[Opening PROVIDED DATA section]

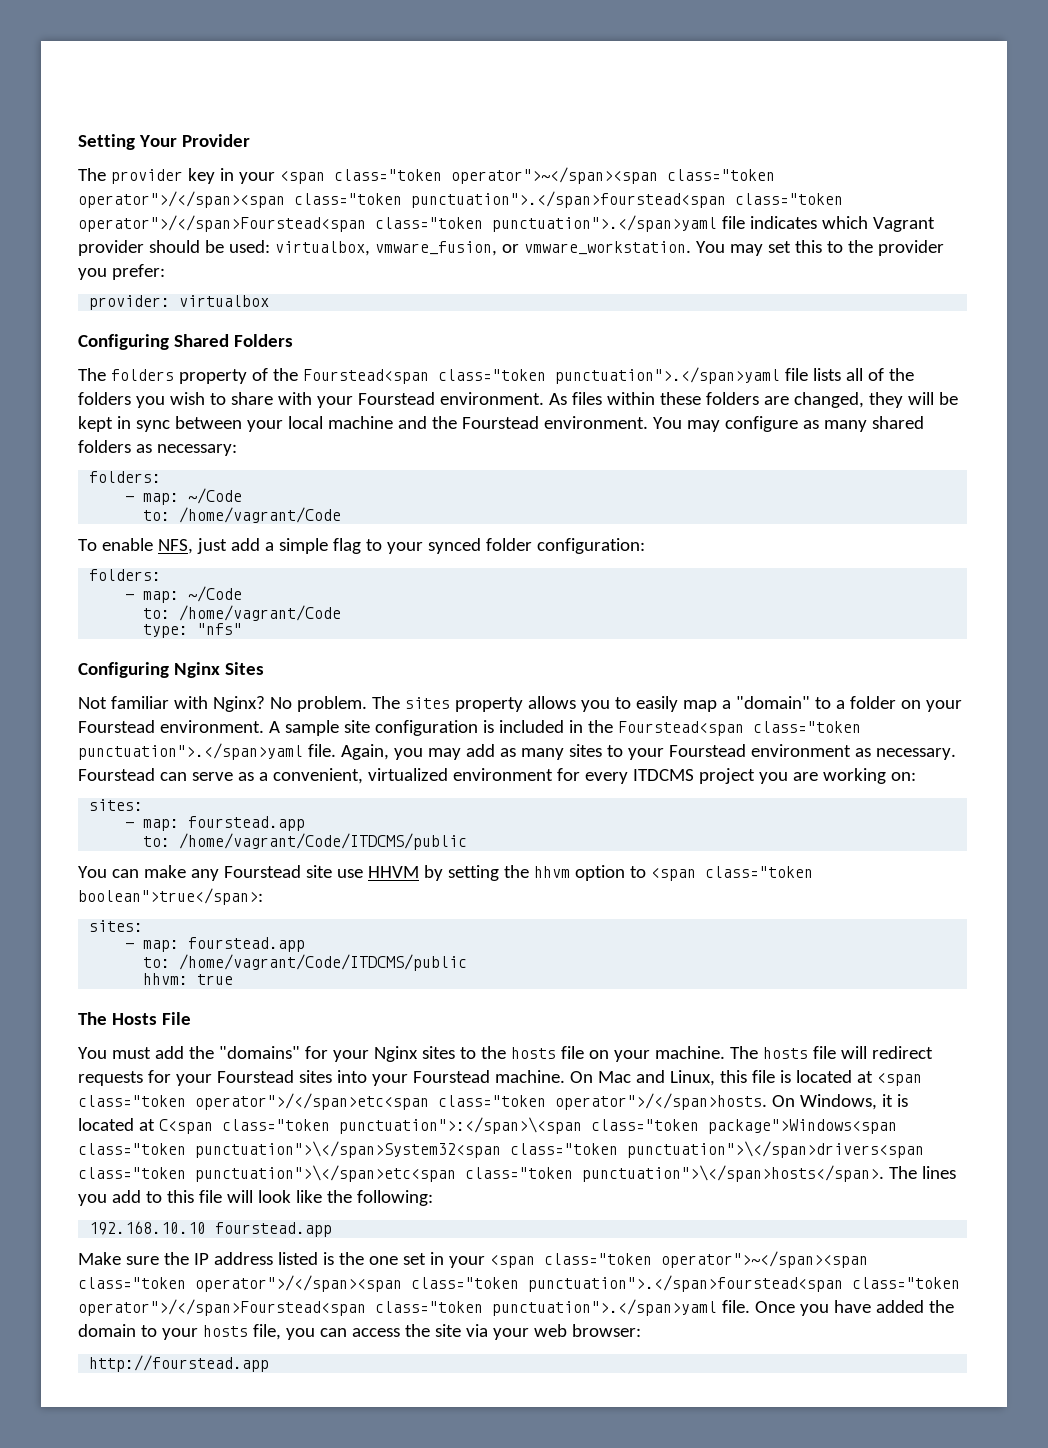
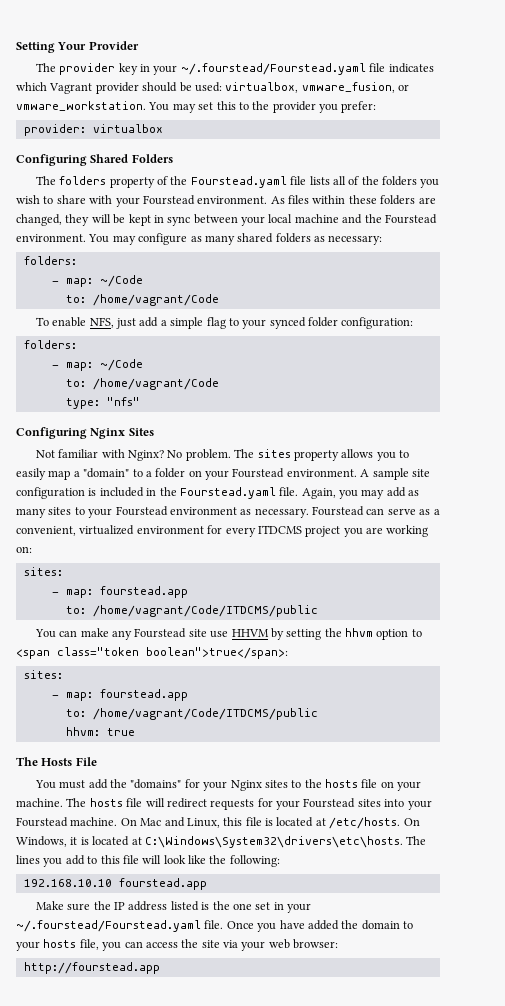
[279,167,775,184] [78,191,843,208] [78,215,717,232] <span class="token operator">~</span><span class="token operator">/</span><span class="token punctuation">.</span>fourstead<span class="token operator">/</span>Fourstead<span class="token punctuation">.</span>yaml -> [180,63,366,75] ~/.fourstead/Fourstead.yaml
[302,367,780,384] Fourstead<span class="token punctuation">.</span>yaml -> [190,176,287,188] Fourstead.yaml
[617,721,861,736] [78,743,303,760] Fourstead<span class="token punctuation">.</span>yaml -> [179,487,276,499] Fourstead.yaml
[876,1073,922,1086] [78,1093,767,1110] <span class="token operator">/</span>etc<span class="token operator">/</span>hosts. -> [329,817,401,829] /etc/hosts.
[158,1117,897,1134] [78,1141,924,1158] [78,1165,884,1182] C<span class="token punctuation">:</span>\<span class="token package">Windows<span class="token punctuation">\</span>System32<span class="token punctuation">\</span>drivers<span class="token punctuation">\</span>etc<span class="token punctuation">\</span>hosts</span>. -> [144,836,403,848] C:\Windows\System32\drivers\etc\hosts.
[489,1251,868,1268] [78,1275,960,1292] [78,1299,717,1316] <span class="token operator">~</span><span class="token operator">/</span><span class="token punctuation">.</span>fourstead<span class="token operator">/</span>Fourstead<span class="token punctuation">.</span>yaml -> [16,920,201,932] ~/.fourstead/Fourstead.yaml

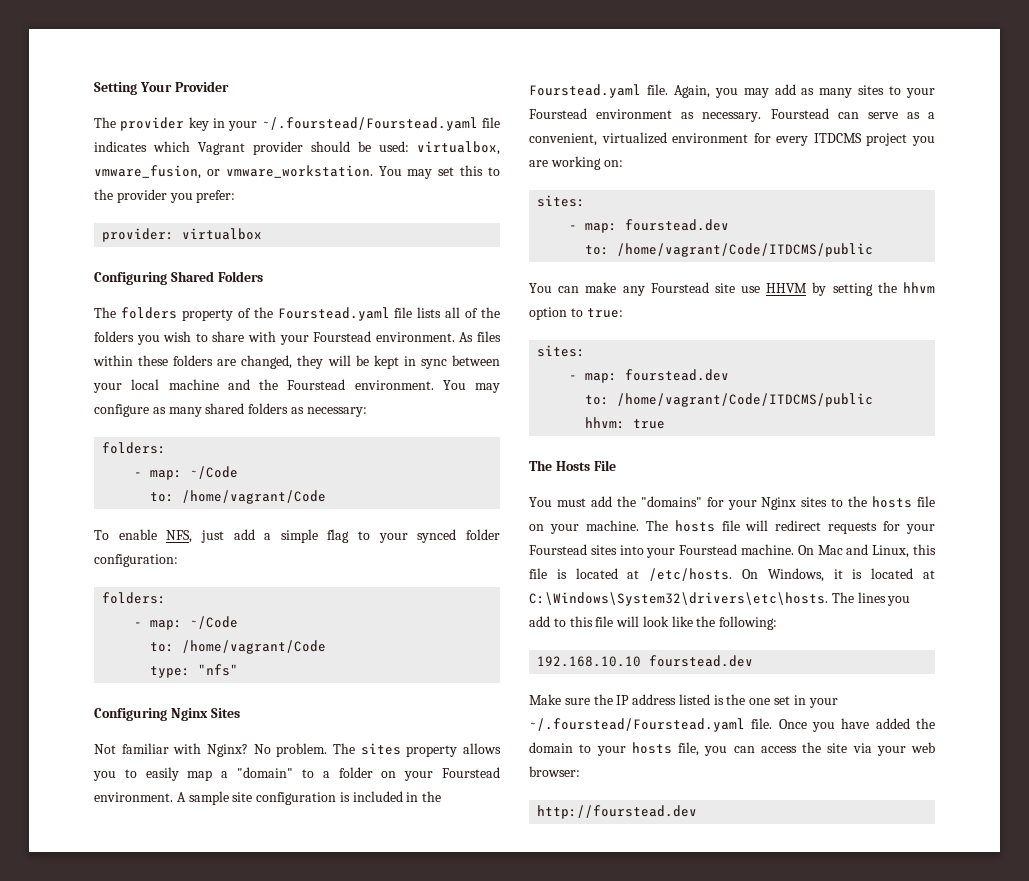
[99,586,188,598] fourstead.app -> [625,219,730,231] fourstead.dev
[16,647,288,659] [23,670,63,679] [51,689,188,701] <span class="token boolean">true</span>: // sites: // - map: fourstead.app -> [586,308,623,318] [537,345,586,357] [569,369,730,383] true: // sites: // - map: fourstead.dev
[118,878,207,890] fourstead.app -> [649,655,754,667] fourstead.dev
[23,962,160,974] http://fourstead.app -> [537,805,698,819] http://fourstead.dev

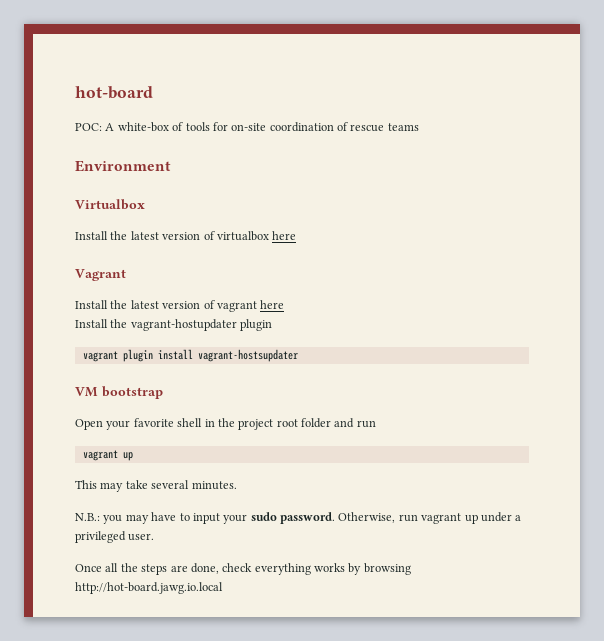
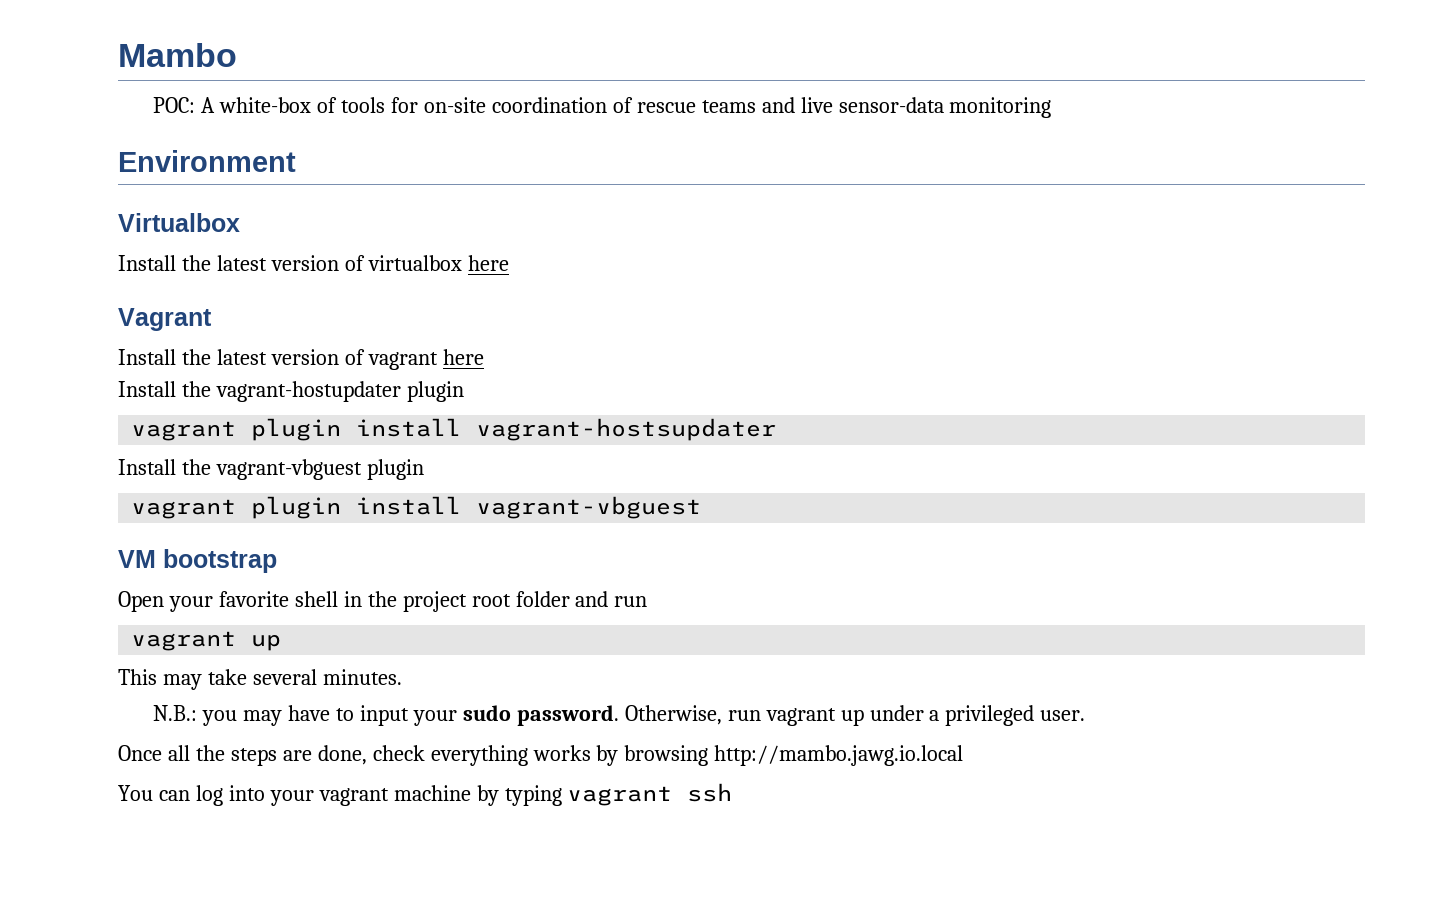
[75,86,153,99] hot-board -> [118,43,237,67] Mambo
(419, 127) none -> [761,97,1052,118] and live sensor-data monitoring
(298, 355) none -> [118,459,424,480] [131,496,702,519] // Install the vagrant-vbguest plugin // vagrant plugin install vagrant-vbguest
[75,582,223,594] http://hot-board.jawg.io.local -> [714,745,964,766] [118,783,733,806] http://mambo.jawg.io.local // You can log into your vagrant machine by typing vagrant ssh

[Closing PROVIDED DATA section]

> YOUR GOAL
Tell how many lines in the entries contain the string "none". Give the number and nothing more.

> ANSWER SECTION
2